Research shows that substance misuse can often be prevented through developing protective factors and addressing risk factors. Though many parents often feel that there is nothing they can say or do that will prevent their adolescents from ‘experimenting’ with substances, it has been proven that by talking with their children about dangers of substance use, parents help shape their children’s attitudes and behaviors.  

Risk Factors for High-Risk Substance Use

  • Family history of substance use/addition
  • Co-occurring mental health diagnosis (anxiety, depression, ADHD) or learning disability
  • Behavioral or impulse control difficulties 
  • Exposure to trauma
  • Environmental factors (substance us in the family or among peers, easy access to alcohol or drugs, exposure to media that encourages use)
  • Low academic achievement/low commitment to school 
  • Limited connectedness to healthy friends/supports
  • Favorable parental attitudes toward the behavior
  • Age of first use: the younger a youth starts using, the greater the risk of developing an addiction

What Can Parents Do?

  • One of the biggest factors that can influence if youth will use substances is the extent to which they believe the substances might cause harm. Talk to your teen about drugs and alcohol and their harmful effects.

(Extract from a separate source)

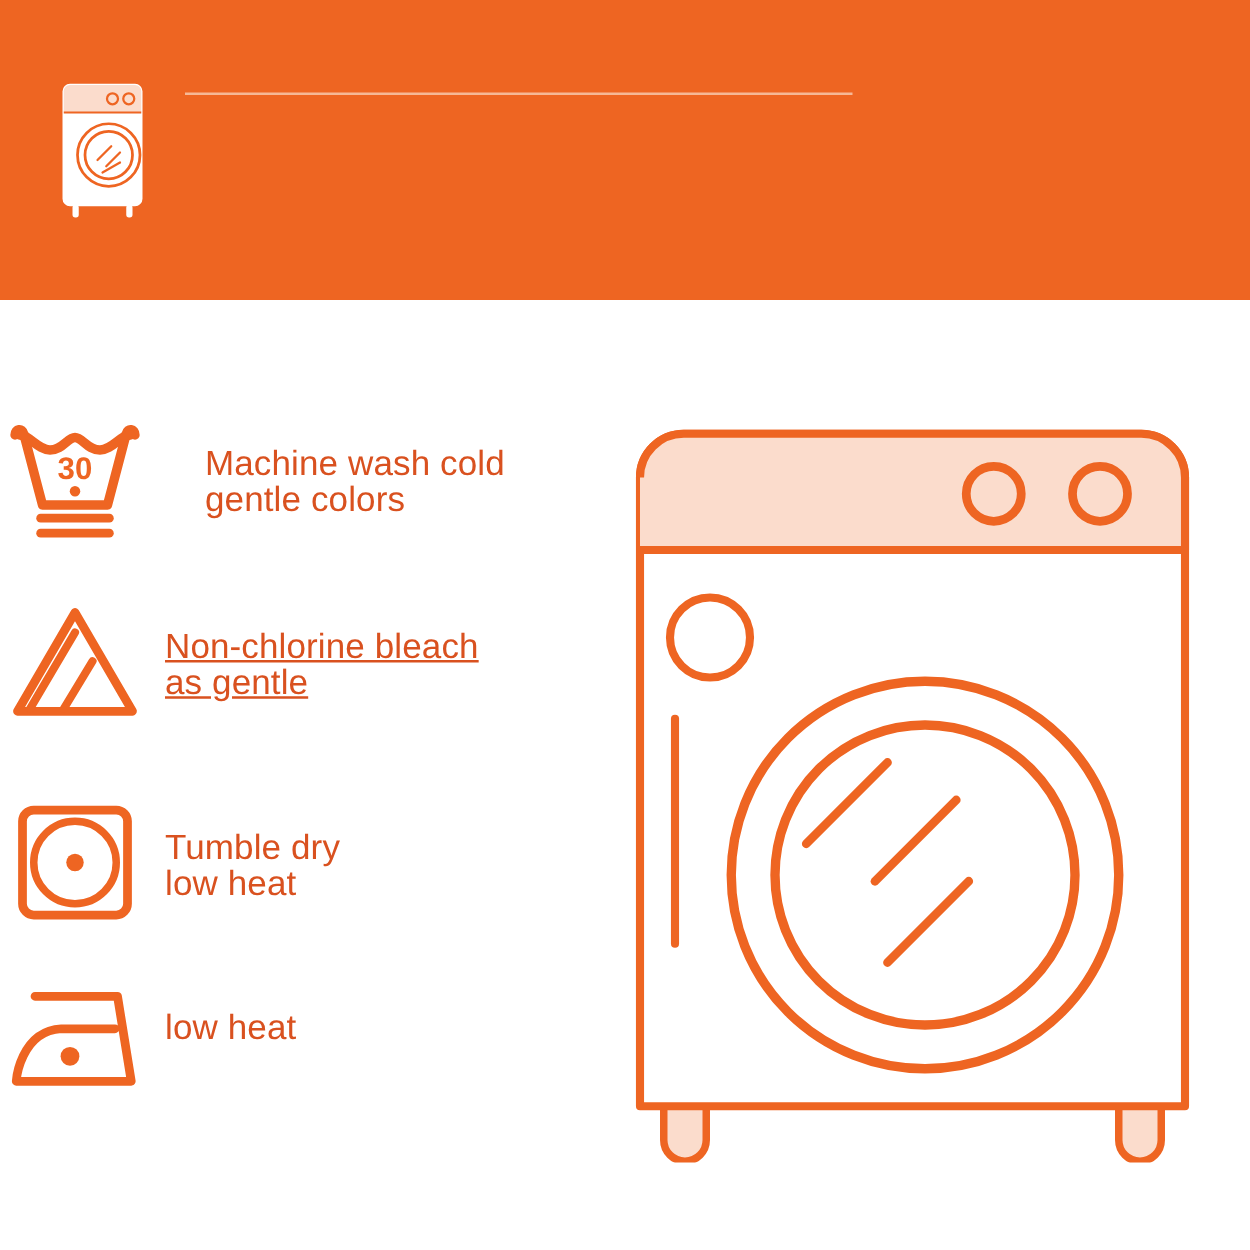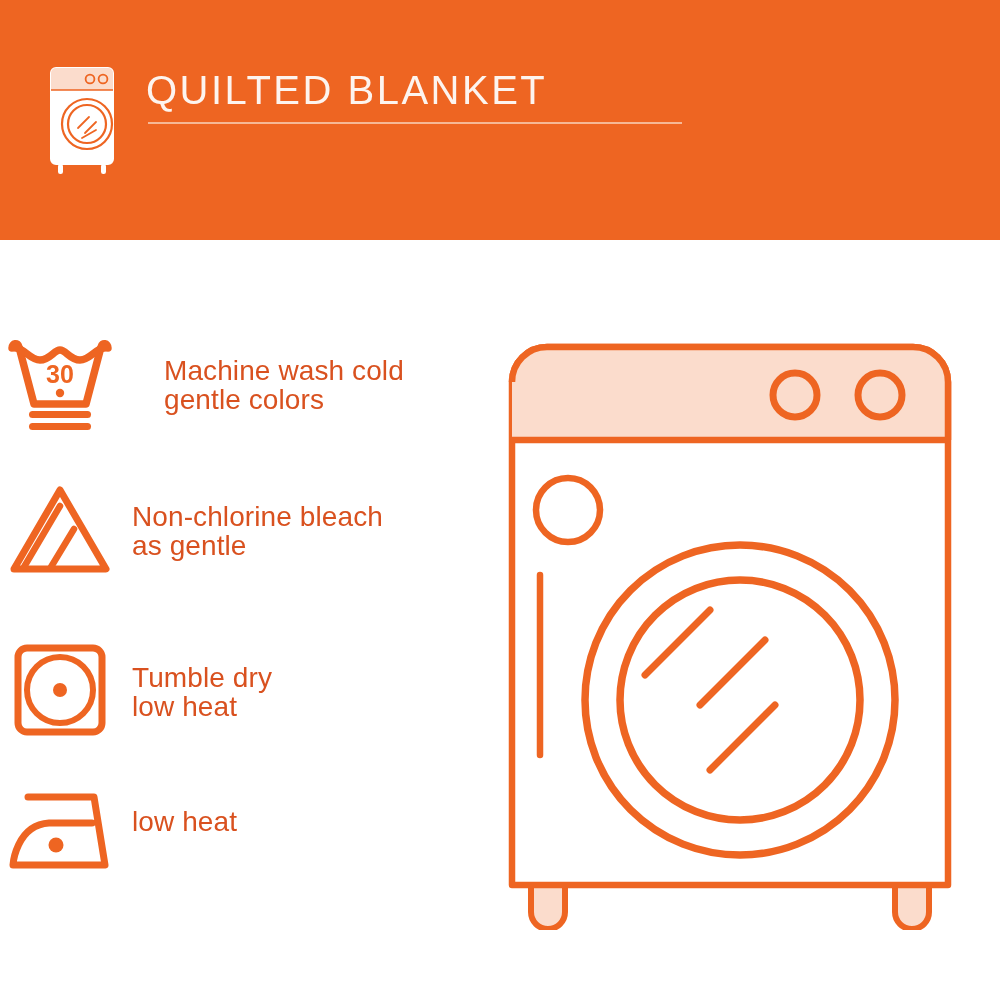"QUILTED BLANKET" div { html: <div>QUILTED BLANKET</div> -> none }
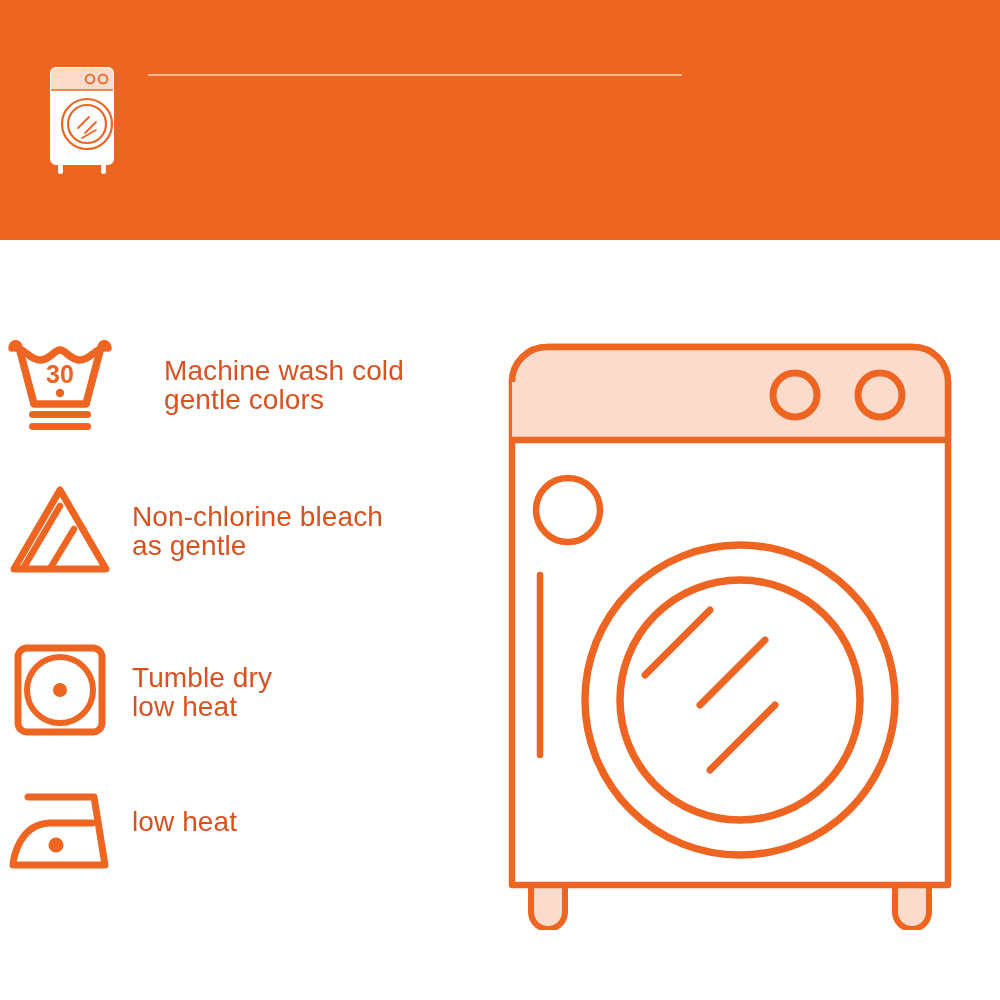"Non-chlorine bleach" #row-bleach .care-label { text-decoration: none -> underline }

Help them to evaluate all the facts.
  • Challenge any inaccurate beliefs that your adolescent may have like “everybody drinks” and “marijuana won’t hurt you”.
  • Set clear limits, expectations and consequences around substance use.  
  • Encourage healthy friendships and youth to explore their interests. 
  • Get to know your adolescent’s friends/friend’s parents. Know who they are spending time with and what activities they are involved in. 
  • Remain involved and engaged in conversation. Try talking about the emotions that are underlying their behavior. 
  • Discuss any concerning changes (shift in peer group, academic performance or behaviors).